Progressiveness, the modern slogan, is fattened on enemies, and scars. Enemies, round off the rough corners and furbish the public official. Dr. John Turner 1814 N. Charles St Aug 22-12.


An able state paper, worthy of the Hon. Aristides Sophocles Goldsborough himself, better by far than anything the Hot Towel, with all its grease, has ever concocted! And yet, despite its eloquence and sagacity, it has its errors, its imprudences. Why, for example, does the geheimrat lay so much stress on that filtration plant? Why does he allege indecently that we now drink “out of a mud-hole”? Can it be that he has not read the super-Mahon’s celebrated message to the jobhounds? Has he missed page 11, with its incandescent denunciation of the Sunpaper for saying that our drinking water is bad, that we have too much typhoid, that our death rate is too high?

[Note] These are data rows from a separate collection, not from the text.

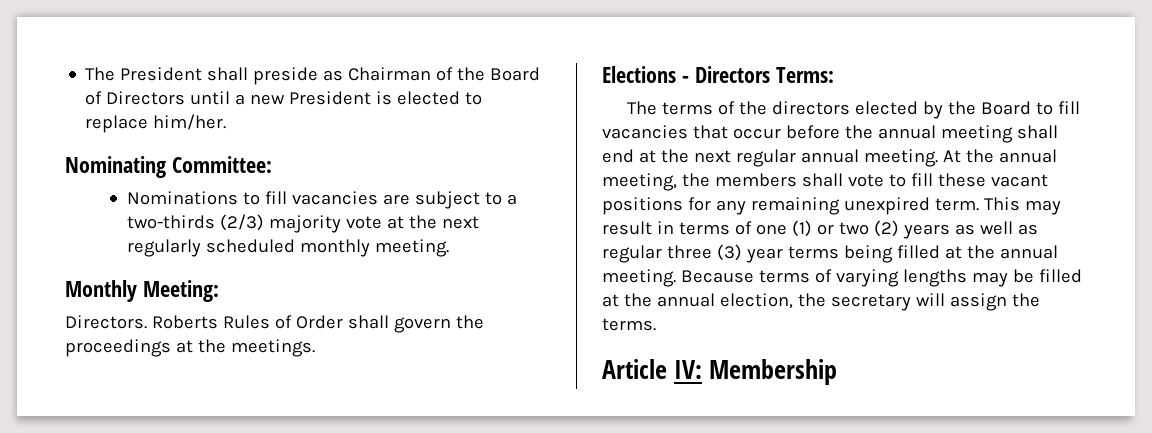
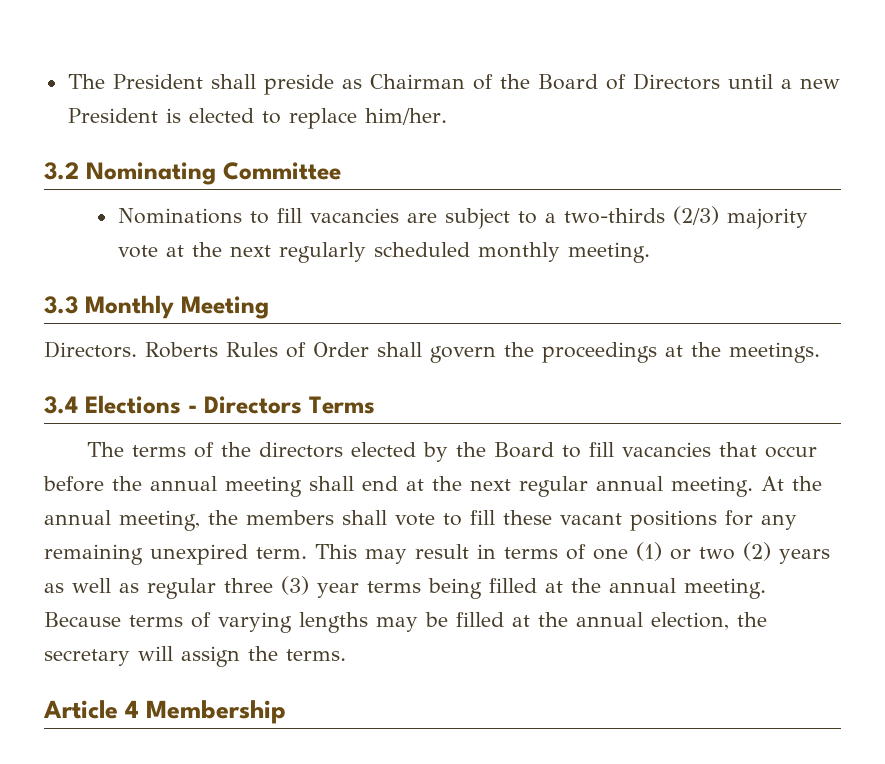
- Nominating Committee:
+ 3.2 Nominating Committee
- Monthly Meeting:
+ 3.3 Monthly Meeting
- Elections - Directors Terms:
+ 3.4 Elections - Directors Terms
- Article IV: Membership
+ Article 4 Membership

Has he missed page 8, with its patriotic declaration that our water “is better than that of the great majority of the cities of our country”?


Certainly the geheimrat grows careless. Certainly he is guilty of an awful fawks pass when he prophecies that our water “shall be clean and germless.” Why that sinister “shall”? How can the clean be made clean? Who will commit germicide on the already germless? Let the good geheimrat answer these questions. I offer him all the space he wants, any day he wants it, and I hereby solemnly promise and declare that his answer will be printed in full, without the change of a word, syllable or point of punctuation.


Meanwhile, it is a pleasure to agree with the geheimrat in other places. His summary of my biography, so far as it goes, is perfectly accurate. His verdict upon my character, while far from flattering, is still not so painful as the truth. And I am with him till the last galoot’s ashore when he argues that the super-Mahon is not laboring for “half-republicans,” and other such scoundrels, but to please “those who elected him.” For instance, the Hon. Dan Loden. For instance, the Hon. Trauty Trautfelter. For instance, the Right Hon. Paving Bob Padgett.